** Available records **
********************

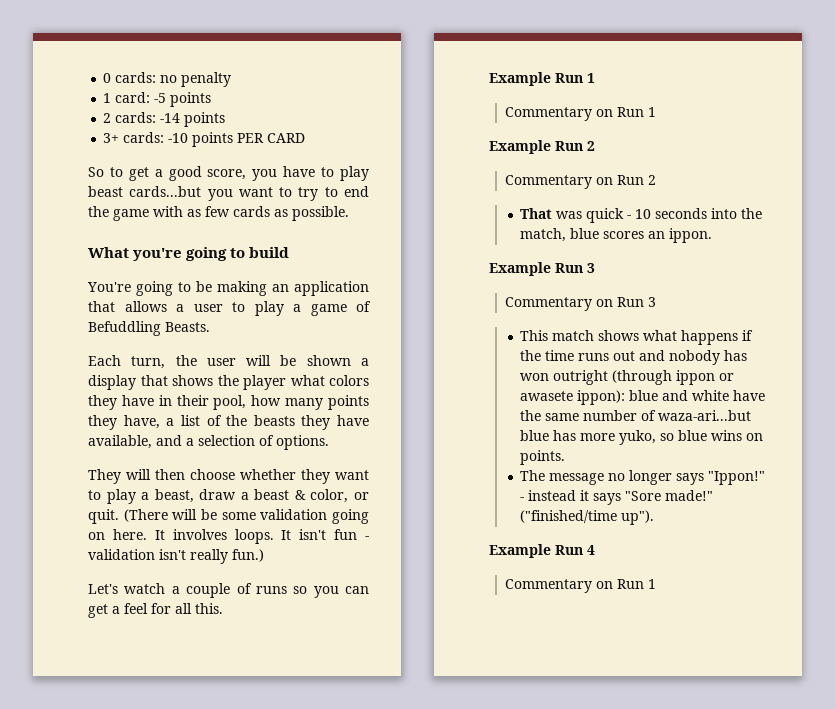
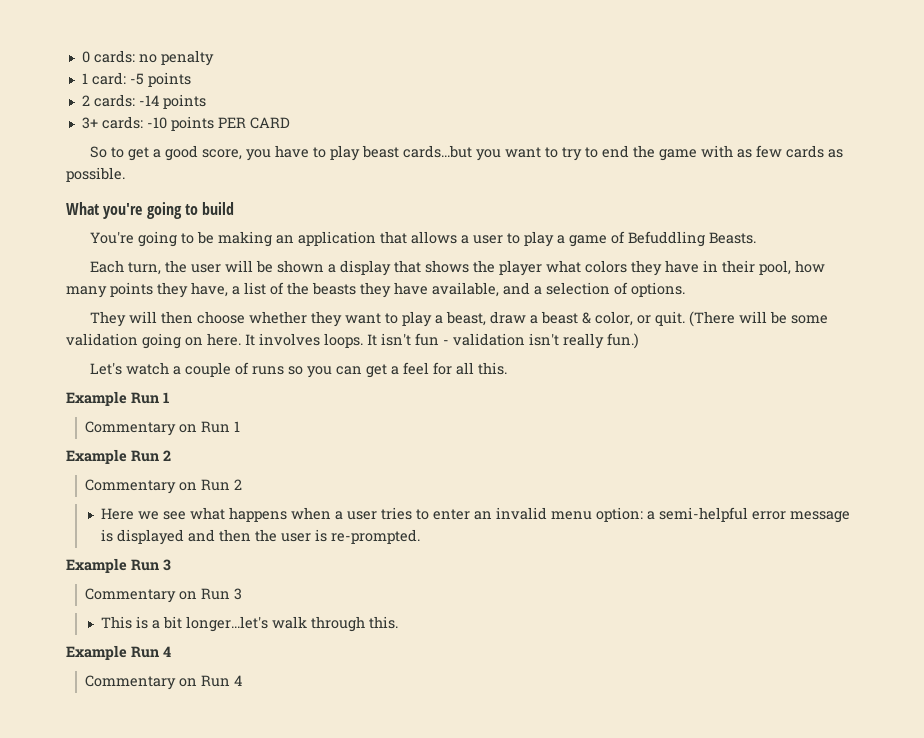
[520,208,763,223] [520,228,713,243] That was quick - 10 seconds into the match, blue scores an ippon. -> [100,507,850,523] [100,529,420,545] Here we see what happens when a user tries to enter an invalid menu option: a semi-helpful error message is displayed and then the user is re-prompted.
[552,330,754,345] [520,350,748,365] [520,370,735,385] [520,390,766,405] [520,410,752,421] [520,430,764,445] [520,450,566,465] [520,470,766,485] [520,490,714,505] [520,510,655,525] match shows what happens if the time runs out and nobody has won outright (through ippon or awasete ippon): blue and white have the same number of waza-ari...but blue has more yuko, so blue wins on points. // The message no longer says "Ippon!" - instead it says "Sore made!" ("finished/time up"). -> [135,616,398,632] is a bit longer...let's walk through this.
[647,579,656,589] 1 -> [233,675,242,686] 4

********************

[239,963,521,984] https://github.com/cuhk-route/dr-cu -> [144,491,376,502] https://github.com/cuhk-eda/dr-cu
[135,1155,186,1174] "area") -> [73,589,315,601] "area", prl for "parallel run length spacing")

********************

** Task to complete **
Please reproduce, exactly as they appear above, the lines from the line containing "[520,208,763,223] [520,228,713,243] That" up to and including the line containing "[552,330,754,345] [520,350,748,365] [520,370,735,385]".

** Exercise output **
[520,208,763,223] [520,228,713,243] That was quick - 10 seconds into the match, blue scores an ippon. -> [100,507,850,523] [100,529,420,545] Here we see what happens when a user tries to enter an invalid menu option: a semi-helpful error message is displayed and then the user is re-prompted.
[552,330,754,345] [520,350,748,365] [520,370,735,385] [520,390,766,405] [520,410,752,421] [520,430,764,445] [520,450,566,465] [520,470,766,485] [520,490,714,505] [520,510,655,525] match shows what happens if the time runs out and nobody has won outright (through ippon or awasete ippon): blue and white have the same number of waza-ari...but blue has more yuko, so blue wins on points. // The message no longer says "Ippon!" - instead it says "Sore made!" ("finished/time up"). -> [135,616,398,632] is a bit longer...let's walk through this.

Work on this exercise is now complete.